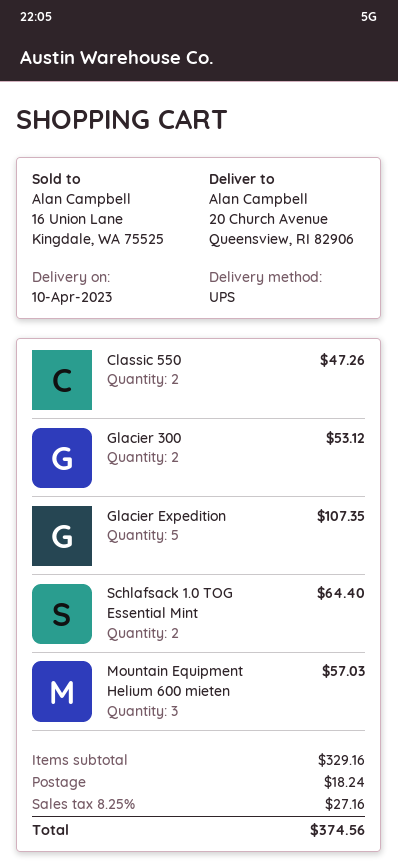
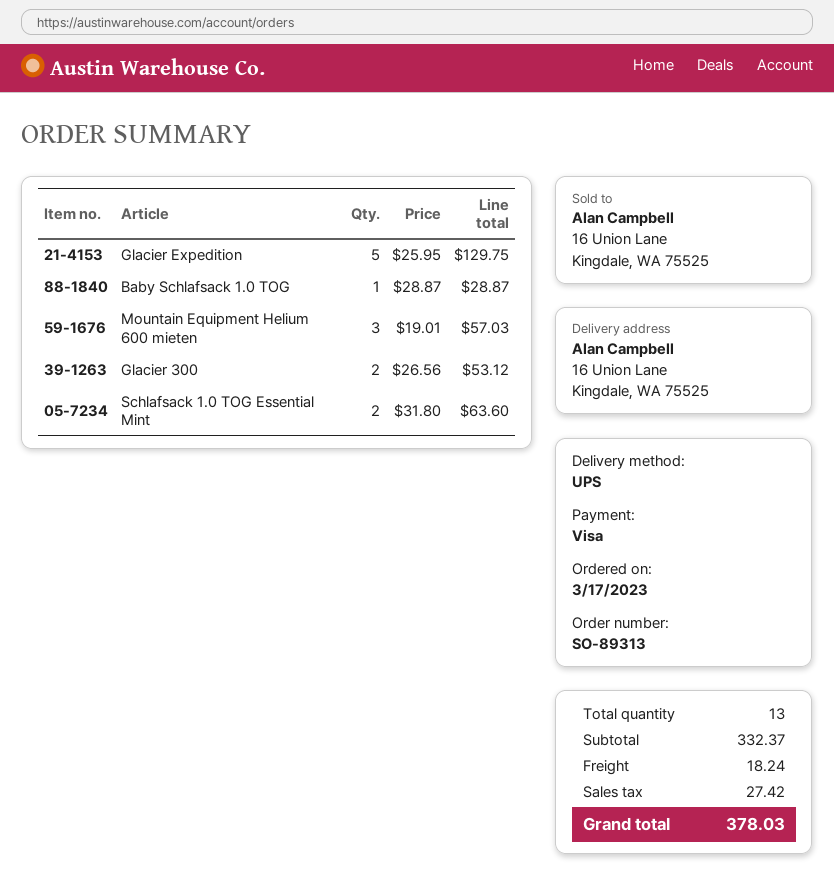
ship to: 20 Church Avenue, Queensview, RI 82906 -> 16 Union Lane, Kingdale, WA 75525
Classic 550: 2 for 47.26 -> none
Glacier Expedition: 5 for 107.35 -> 5 for 129.75
Schlafsack 1.0 TOG Essential Mint: 2 for 64.40 -> 2 for 63.60
Baby Schlafsack 1.0 TOG: none -> 1 for 28.87
subtotal: 329.16 -> 332.37
tax: 27.16 -> 27.42
total: 374.56 -> 378.03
# # # # # # #
* [YOUR OBJECTIVE]: Extract the text of all the records above verbatim, excluding pictures.

* [REPLY]:
ship to: 20 Church Avenue, Queensview, RI 82906 -> 16 Union Lane, Kingdale, WA 75525
Classic 550: 2 for 47.26 -> none
Glacier Expedition: 5 for 107.35 -> 5 for 129.75
Schlafsack 1.0 TOG Essential Mint: 2 for 64.40 -> 2 for 63.60
Baby Schlafsack 1.0 TOG: none -> 1 for 28.87
subtotal: 329.16 -> 332.37
tax: 27.16 -> 27.42
total: 374.56 -> 378.03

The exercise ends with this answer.